0 votes Thank Flag Link Wed Oct 20, 2010
We are a third party and we negotiate the short sales for agents--and we do it well. I think it is only logical for a agent to hire a third party to do the negotiations. Who wants to do all the paperwork, stay on the phone with the banks, and stay on top of everything, for the same commission as a regular sale. Short Sale Docta is at no cost to the realtor and we do all the dealing with the bank. We do this everyday, so it goes smoother, faster, and's a no-brainer....why wouldn't an agent sub this out?? For more information, call or visit at
0 votes Thank Flag Link Wed Oct 20, 2010
I WISH I could find a good company that does what they say they are going to do. I too have used 2 different Short Sale Negotiators who promised the world to get the business, but fall horribly short in follow through.

The first would never put anything in writing; I had to constantly call them to get an update and was treated as though I had a lot of nerve to be asking them for a status report. This from a well known name in real estate so I felt they would know what to do. Did not work out.

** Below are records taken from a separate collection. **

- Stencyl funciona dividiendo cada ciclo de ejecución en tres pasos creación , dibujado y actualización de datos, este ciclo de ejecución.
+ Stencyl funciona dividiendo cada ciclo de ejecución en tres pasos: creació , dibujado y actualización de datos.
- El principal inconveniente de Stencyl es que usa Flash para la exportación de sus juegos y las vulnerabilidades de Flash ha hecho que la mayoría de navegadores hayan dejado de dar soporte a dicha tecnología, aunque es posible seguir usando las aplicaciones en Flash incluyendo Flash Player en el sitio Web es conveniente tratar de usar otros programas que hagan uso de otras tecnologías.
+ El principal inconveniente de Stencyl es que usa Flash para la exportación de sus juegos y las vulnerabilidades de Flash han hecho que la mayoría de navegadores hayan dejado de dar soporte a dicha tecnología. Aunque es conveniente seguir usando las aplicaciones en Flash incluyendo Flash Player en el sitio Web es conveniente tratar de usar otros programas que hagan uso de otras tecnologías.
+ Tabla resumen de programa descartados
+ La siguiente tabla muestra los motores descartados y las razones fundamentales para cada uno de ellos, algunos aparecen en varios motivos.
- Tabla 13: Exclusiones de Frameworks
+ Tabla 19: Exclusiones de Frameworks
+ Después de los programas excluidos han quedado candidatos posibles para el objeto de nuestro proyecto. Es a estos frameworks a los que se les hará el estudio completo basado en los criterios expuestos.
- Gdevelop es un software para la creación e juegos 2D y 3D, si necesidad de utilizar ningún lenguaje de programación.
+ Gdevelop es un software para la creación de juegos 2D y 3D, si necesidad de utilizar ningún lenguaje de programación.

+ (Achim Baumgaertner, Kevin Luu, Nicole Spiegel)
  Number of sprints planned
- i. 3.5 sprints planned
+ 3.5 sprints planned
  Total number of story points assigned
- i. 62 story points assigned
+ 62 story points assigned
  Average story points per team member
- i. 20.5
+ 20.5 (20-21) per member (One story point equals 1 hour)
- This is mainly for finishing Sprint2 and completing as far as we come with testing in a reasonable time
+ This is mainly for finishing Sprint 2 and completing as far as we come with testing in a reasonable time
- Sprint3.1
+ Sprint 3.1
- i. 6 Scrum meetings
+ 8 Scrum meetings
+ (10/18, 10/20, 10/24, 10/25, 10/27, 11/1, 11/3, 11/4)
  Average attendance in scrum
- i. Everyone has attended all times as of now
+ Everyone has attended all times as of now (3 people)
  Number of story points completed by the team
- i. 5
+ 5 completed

The second was a firm that was recommended and had an attorney on staff - or so I thought. Some of the issues that came up made it clear they were not comfortable with their legal status either. I ended up closing 2 of the 3 I attempted to run through them. They were very good at written online communication on the first and second deal but started to fall apart on the 3rd.

During this "Training Period" above and since I have taken many short sale classes and am now doing them myself.

I would rather NOT do the negotiations myself but until all the legal issues are ironed out about who pays the negotiation fees, who is represented if they pay the fee, and who is allowed to pay the fees I will keep doing them myself. I just pray the length of time the bank has to respond will get shorter so we can do the work we really need to do without the excess paperwork and phone tag babysitting we are caught up in now.
Web Reference:
0 votes Thank Flag Link Wed Oct 20, 2010
Most good agents have personality traits that make them unsuited for the details and frustrations involved in the negotiation of short sales, and are better served financially by doing what they ARE good at, and that is more sales, leaving short sale negotiation to experienced experts.
Additionally, good short sale negotiators with some time in the saddle have valuable contacts formed over years of working with the lenders. These are critical.
In a recent short sale, had a lawyer firm and a short sale negotiator with 9 years of experience on our side. We negotiated a price at 88% of fair market value (FMV), at least based on the Broker Price Opinion's estimate of FMV.
This left us with enough "slack" for our buyer to pay $150,000 of the seller's back IRS and CA taxes, the short sale negotiation fees, and unpaid HOA fees (all of which would have remained a seller liability after foreclosure).
In the end, the total price to the buyer was $1, 430,000, still $70,000 under FMV of $1.5MM.
I doubt that the typical agent would have been able to handle this without experienced help.
I certainly don't have 9 years of experience with short sales, and neither did the cooperating agent.
I think ALL our clients were well-served by having experienced experts handling this part of the negotiations.
0 votes Thank Flag Link Tue Oct 19, 2010
On two occasions, I tried two different negotiators.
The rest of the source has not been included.